“Well, you need not break your heart for that: he is going to cry—ha! ha!”
“I’m no such thing,” cried David, indignantly, and blew his nose—promptly, with a vague air of explanation and defiance.
But why the male of my species blows its nose to hide its sensibility a deeper than I must decide.
Mr. Talboys for some time had not been at his ease. He had been playing too, and an instrument he hated—second fiddle. He rose and joined Mr. Fountain, who was sitting half awake on a distant sofa.

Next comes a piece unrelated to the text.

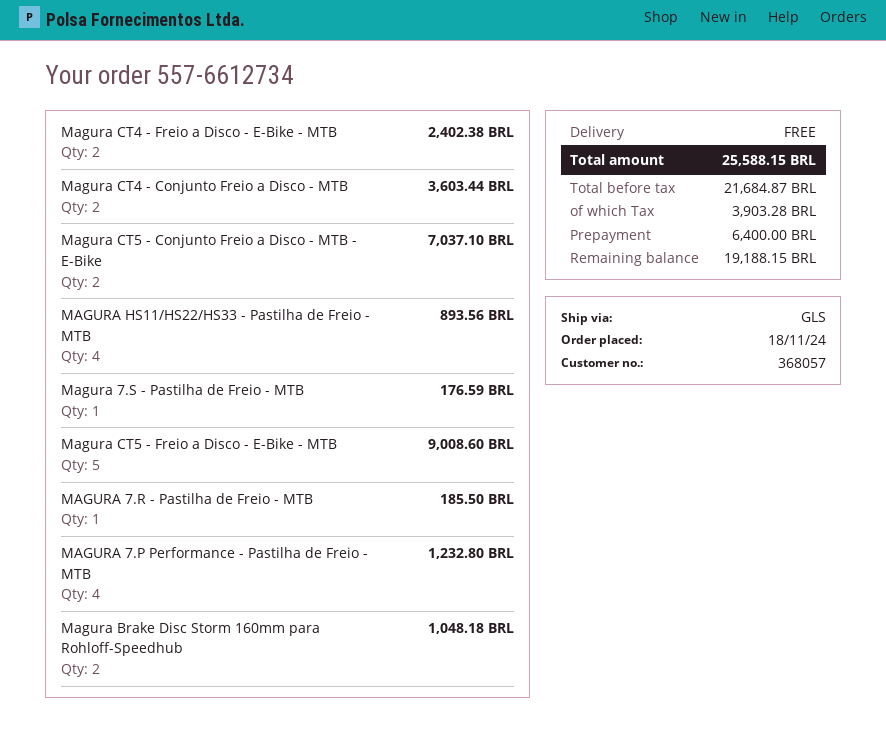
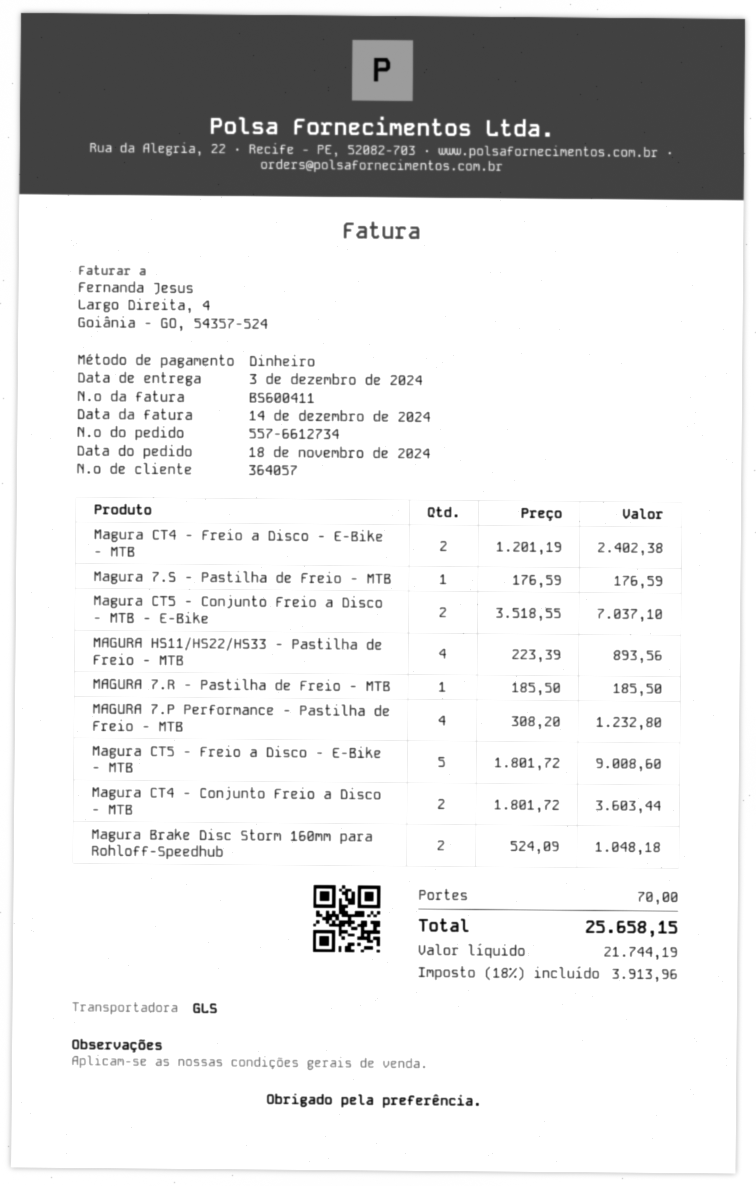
customer number: 368057 -> 364057
shipping: 0.00 -> 70.00
net: 21684.87 -> 21744.19
tax: 3903.28 -> 3913.96
total: 25588.15 -> 25658.15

“Aha!” thought Eve, exulting, “we have driven him away.”
Judge her mortification when Lucy, after shutting the piano, joined her uncle and Mr. Talboys. Eve whispered David: “Gone to smooth him down: the high and mighty gentleman wasn’t made enough of.”
“Every one in their turn,” said David, calmly; “that is manners. Look! it is the old gentleman she is being kind to. She could not be unkind to anyone, however.”
Eve put her lips to David’s ear: “She will be unkind to you if you are ever mad enough to let her see what I see,” said she, in a cutting whisper.
“What do you see? More than there is to see, I’ll wager,” said David, looking down.
“Ah! that is the way with young men, the moment they take a fancy; their sister is nothing to them, their best friend loses their confidence.”
“Don’t ye say that, Eve—now don’t say that!”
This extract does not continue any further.